**EXERCISE INPUT**
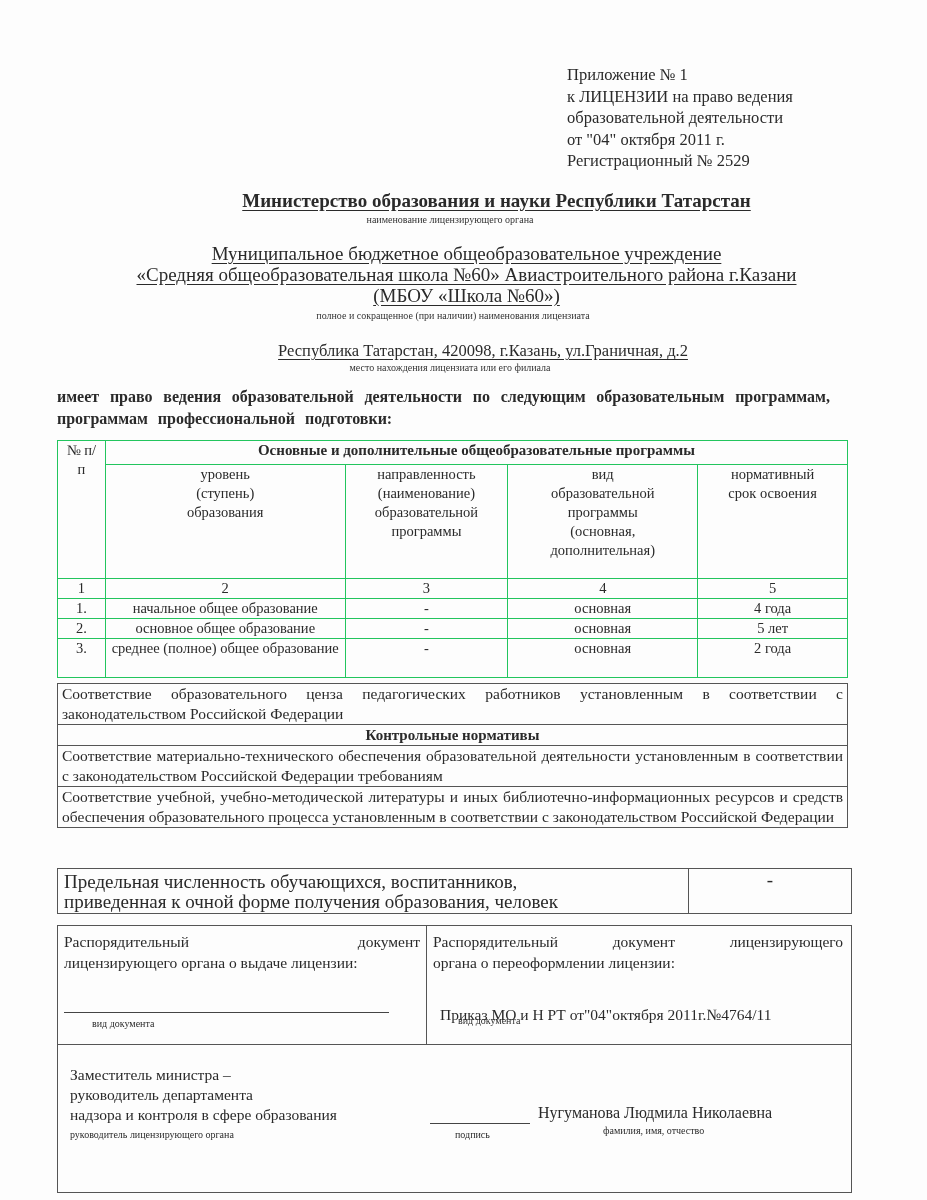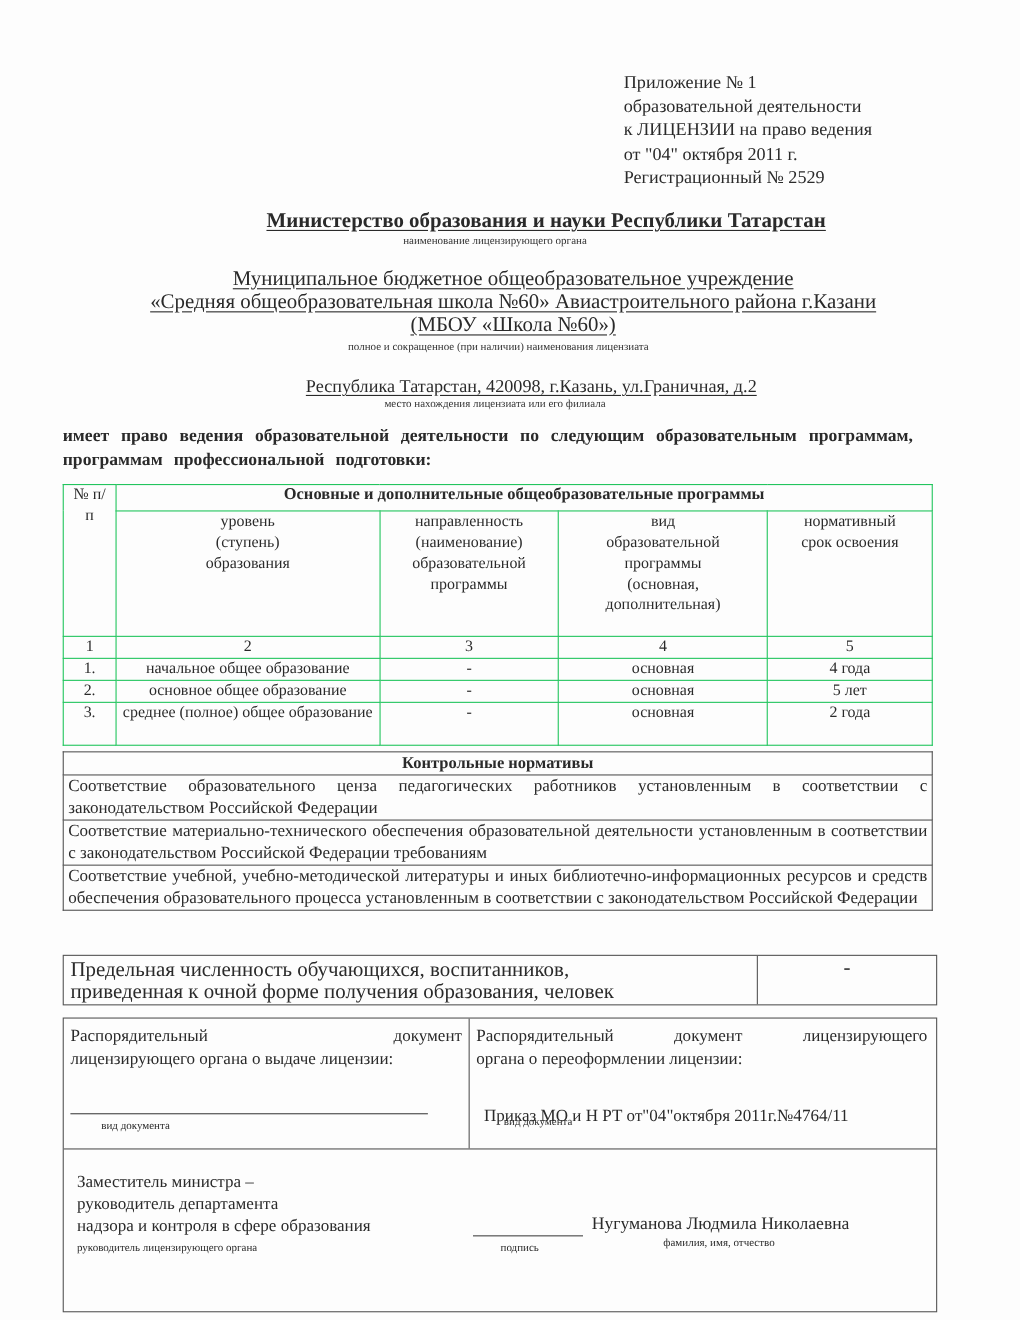"образовательной деятельности" div { order: before "к ЛИЦЕНЗИИ на право ведения" -> after "к ЛИЦЕНЗИИ на право ведения" }
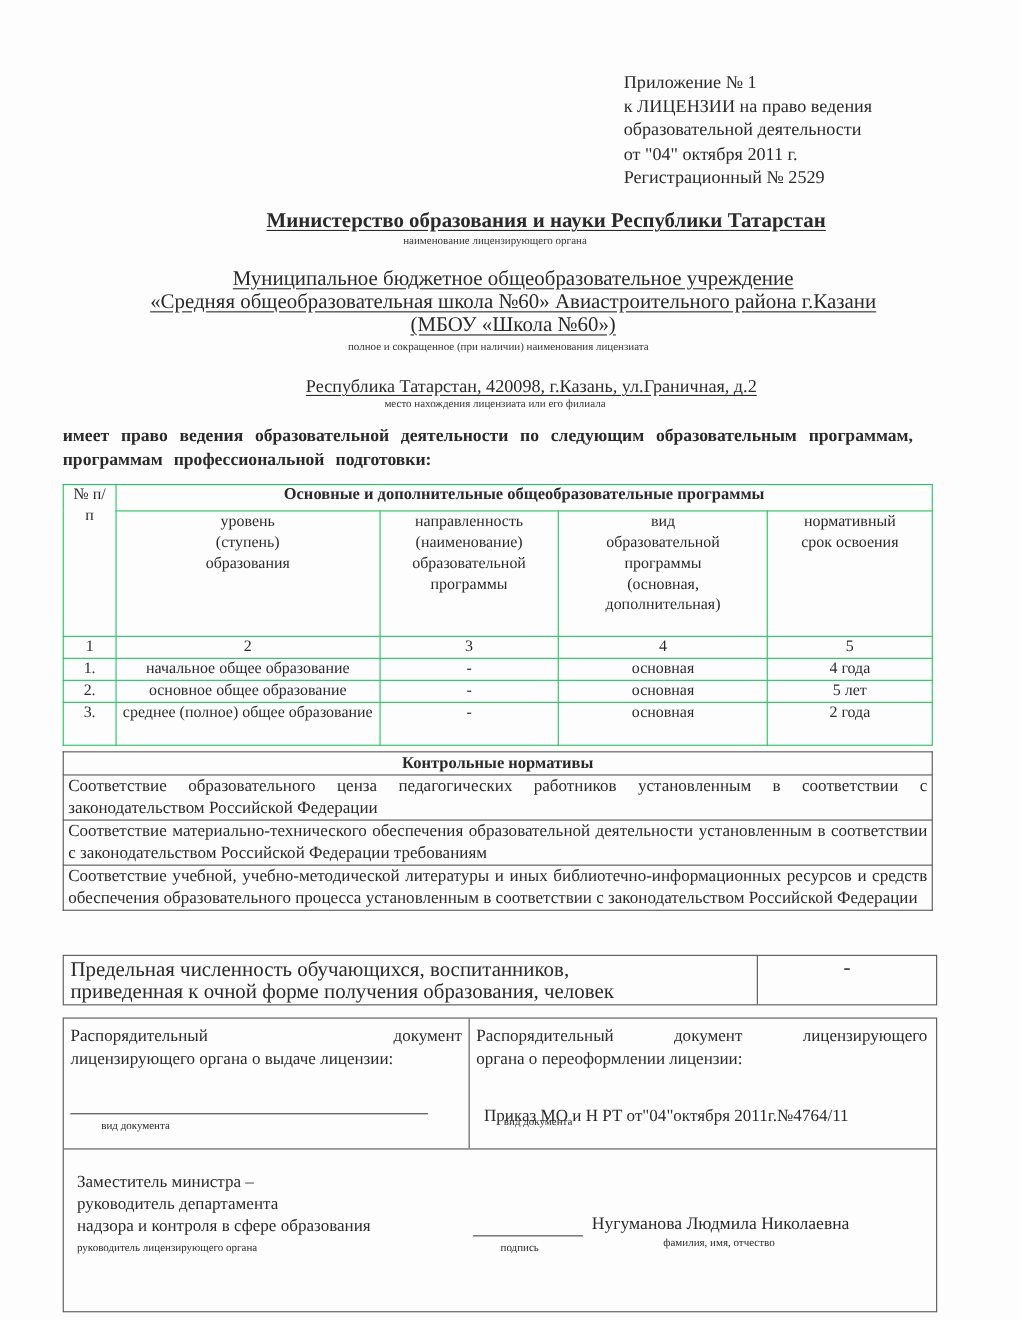"Контрольные нормативы" tr { order: before "Соответствие образовательного ценза" -> after "Соответствие образовательного ценза" }
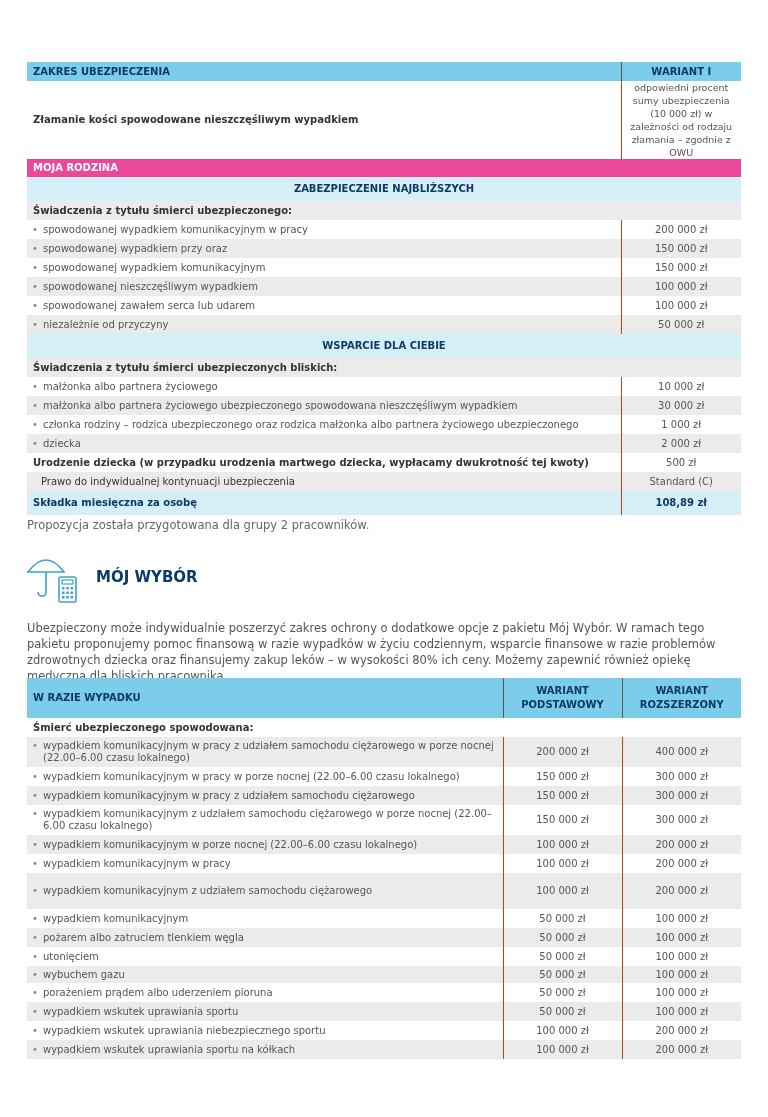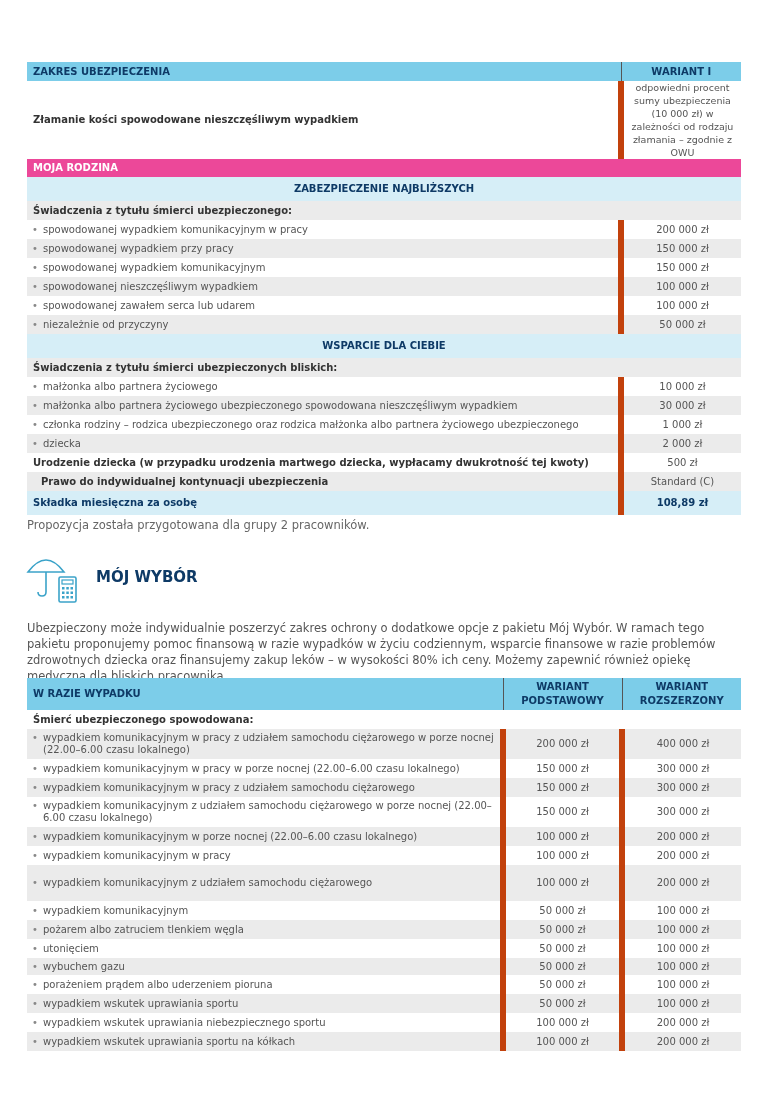"odpowiedni procent sumy ubezpieczenia" .val { border-left: 6px solid #c2410c -> 1px solid #c2410c }
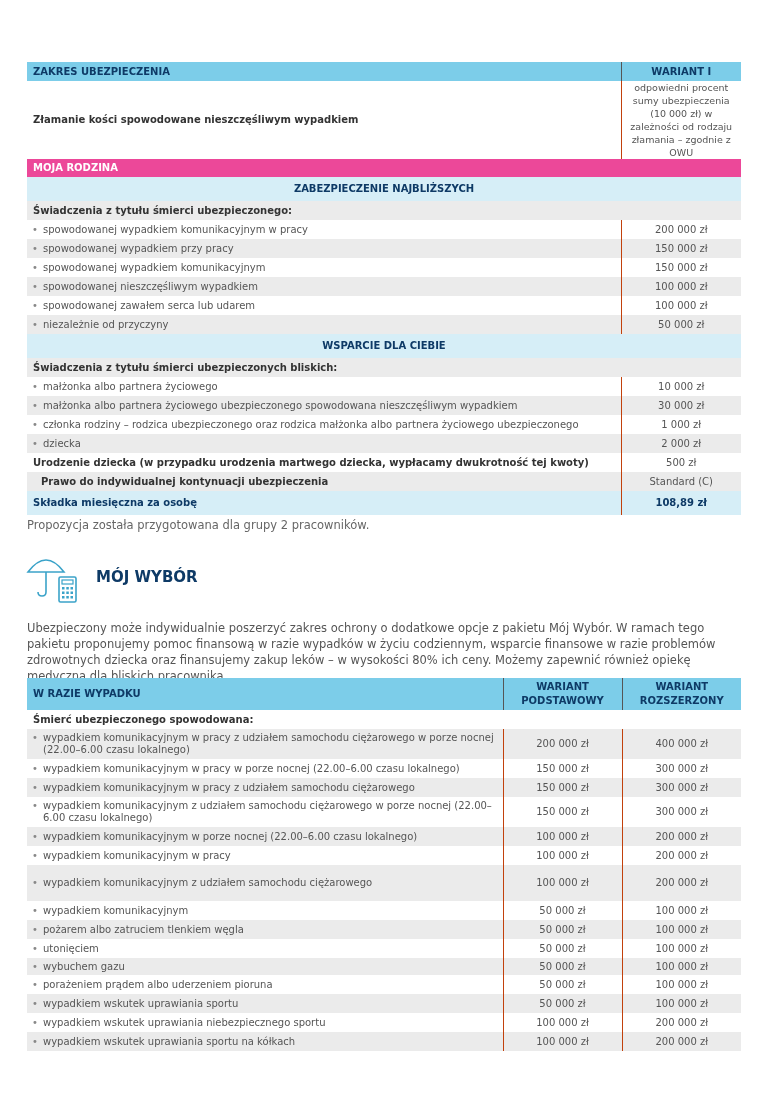"spowodowanej wypadkiem przy pracy" td.bul { text: pracy -> oraz }
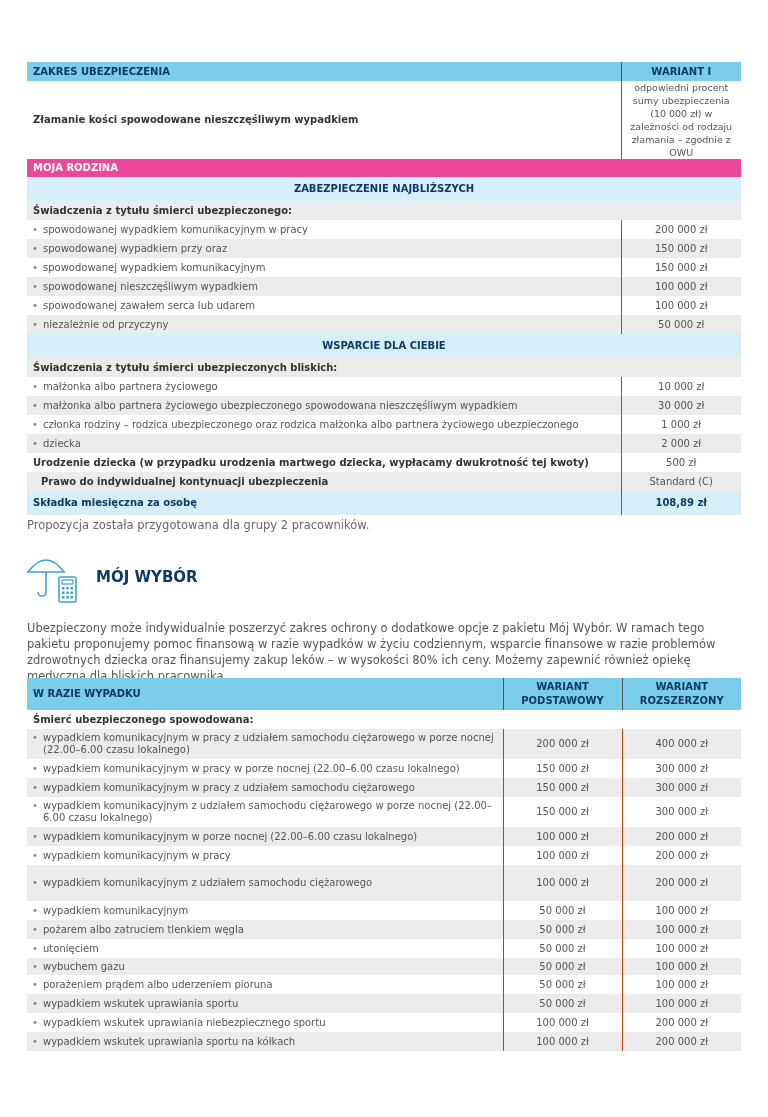"Prawo do indywidualnej kontynuacji" td { font-weight: bold -> normal }
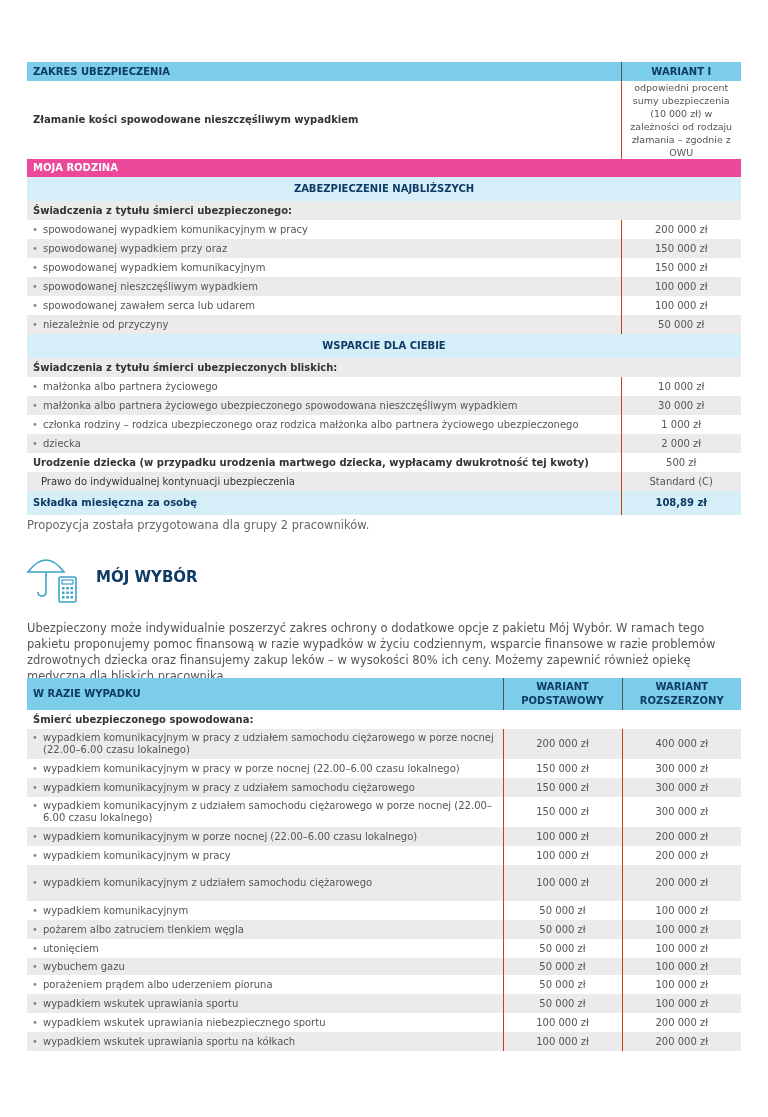"W RAZIE WYPADKU" tr.hdr { height: 32px -> 40px }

**REQUIRED ACTION**
Since only the text is wanted, repeat all the records above exactly and omit the pictures.

**ANSWER SPACE**
"образовательной деятельности" div { order: before "к ЛИЦЕНЗИИ на право ведения" -> after "к ЛИЦЕНЗИИ на право ведения" }
"Контрольные нормативы" tr { order: before "Соответствие образовательного ценза" -> after "Соответствие образовательного ценза" }
"odpowiedni procent sumy ubezpieczenia" .val { border-left: 6px solid #c2410c -> 1px solid #c2410c }
"spowodowanej wypadkiem przy pracy" td.bul { text: pracy -> oraz }
"Prawo do indywidualnej kontynuacji" td { font-weight: bold -> normal }
"W RAZIE WYPADKU" tr.hdr { height: 32px -> 40px }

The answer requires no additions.